In April we received a letters from both Strachan and California Queen breeders that the breeding season was very poor and to expect delays in queens. Poor breeding due to rain and cold was mentioned. We had considerable supercedure this year (from those queens) and very unusual swarming. Hives with 4 and 5 frames of brood and 5 foundation were building swarm cells and actually swarming. Of course following the cold wet spring was a month long dearth in our area. Most of the hives have rebounded well but it is not unusual for us to find a queenless hive in a yard with no apparrent cause(swarming, manipulations, by us, queen acceptance etc.) We've combined several of these stragglers over the past month due to problems raising new queens as well as order more. The later queens from Califonia have been fine. Queens have been the single biggest factor for us this year in Mgt. Our percentage of loss and supercedure were similar to peggjams purchased experiance.

Interestingly enough a friend who just went out this year has been complaining about supercedure for a couple of years. This is the 1st. year we've seen this problem.
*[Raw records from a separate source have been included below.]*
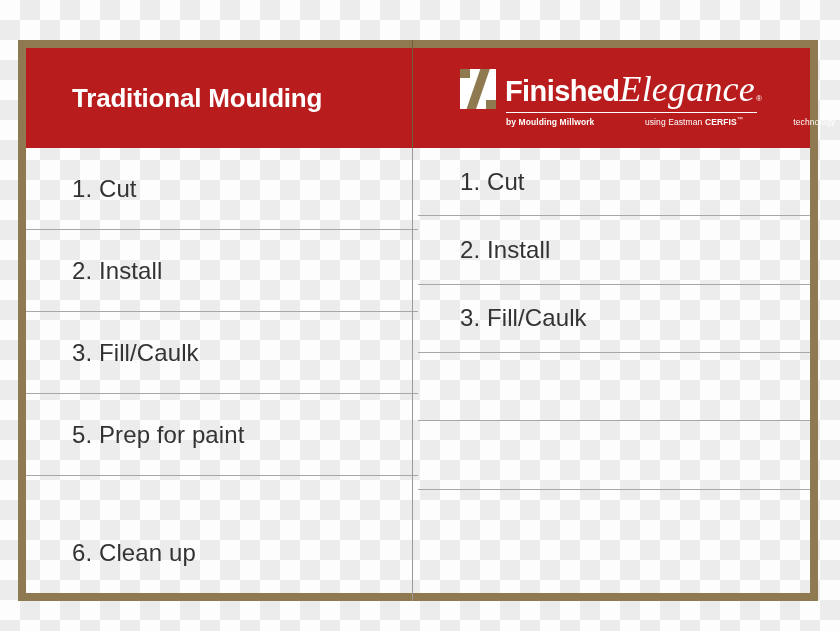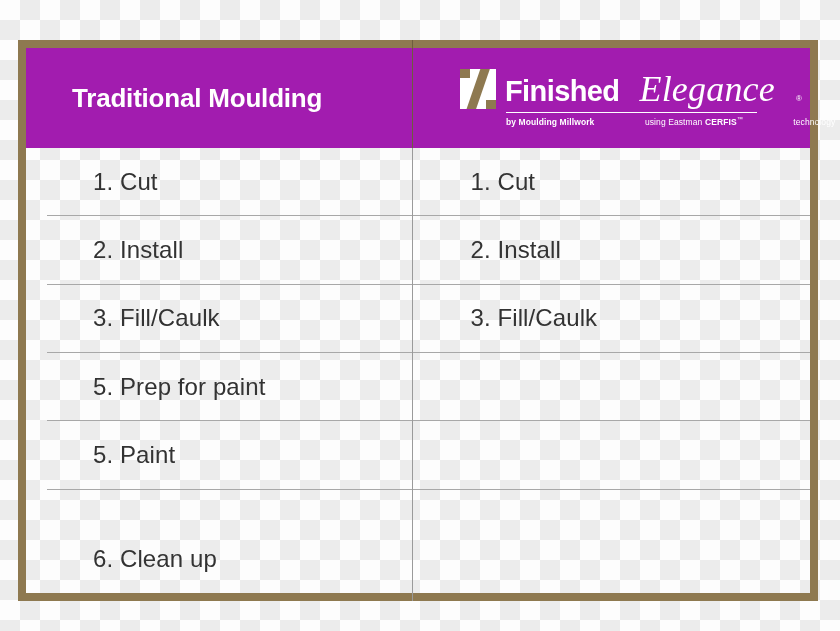"Traditional Moulding" .card-header { background: #a21caf -> #b91c1c }
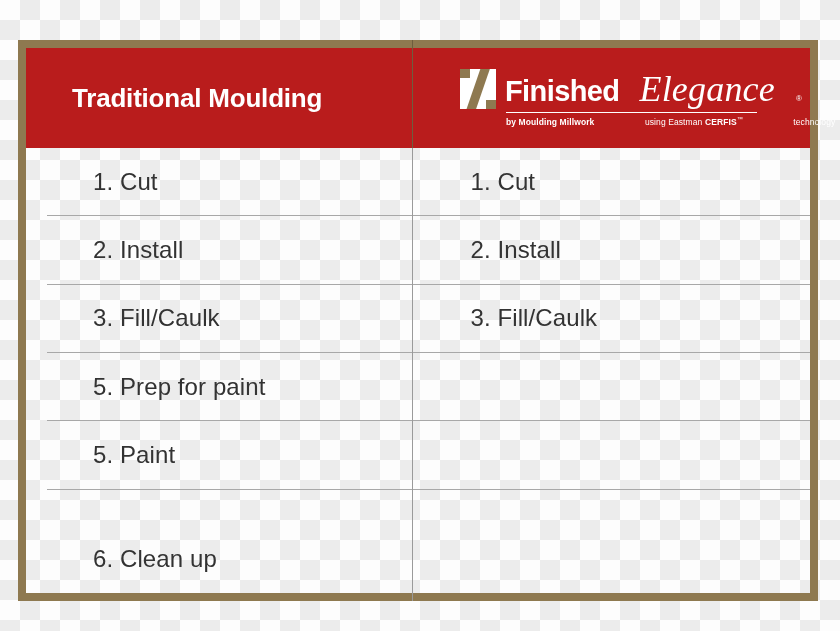"Finished" .brand-words { gap: 20px -> 0 }
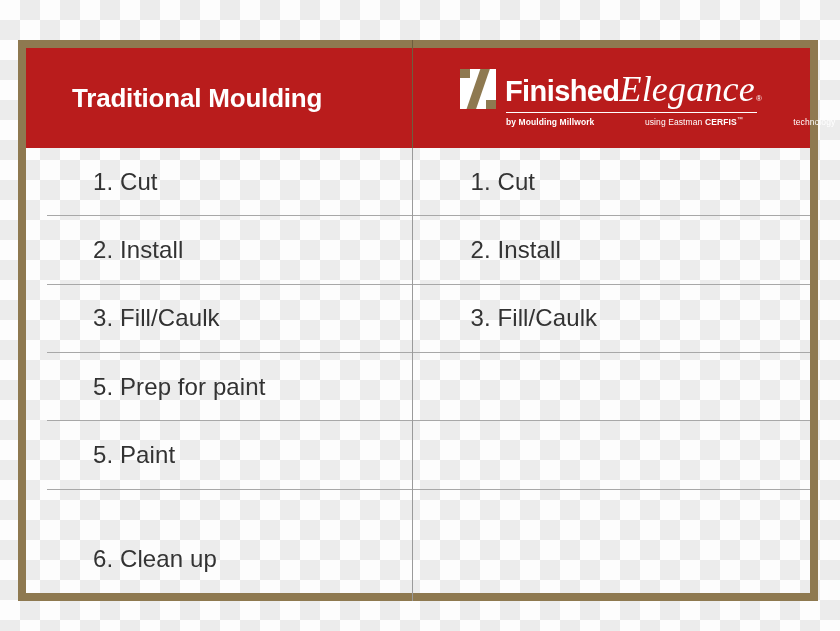"1. Cut" .card-body { padding-left: 21px -> none }
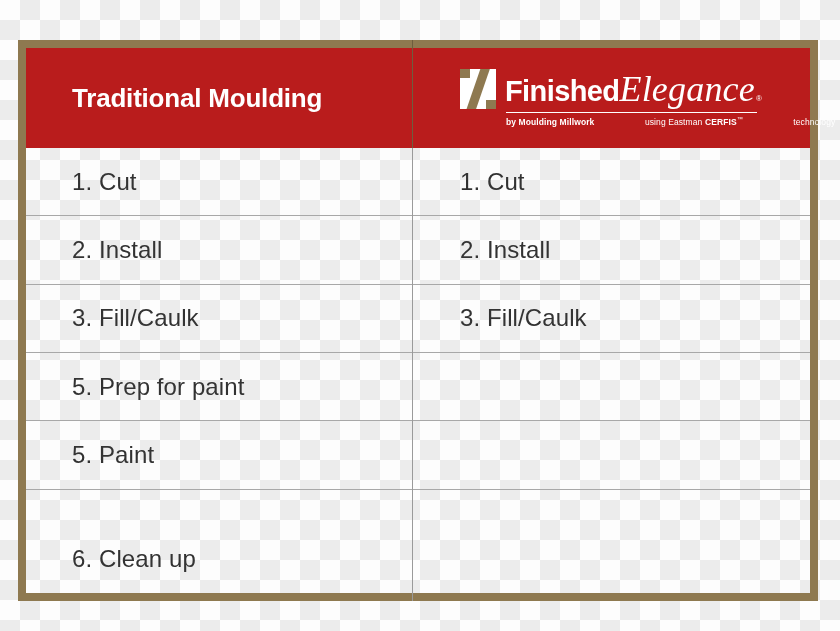"5. Paint" div.row { html: <div> <span>5. Paint</span> </div> -> none }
Is it weather or are we dealing with a growing problem with commercially bred queens or chemical related loss?


----------



## peggjam (Mar 4, 2005)

"Is it weather or are we dealing with a growing problem with commercially bred queens or chemical related loss?"

Proably both are big factors, but what doesn't help is the "if you see an egg, cage and ship" mentality. Alot of these queens never should have been shipped out.


----------



## Dave W (Aug 3, 2002)

>growing problem with commercially bred queens or chemical related loss . . .

Is it a "growing" problem that's Varroa related?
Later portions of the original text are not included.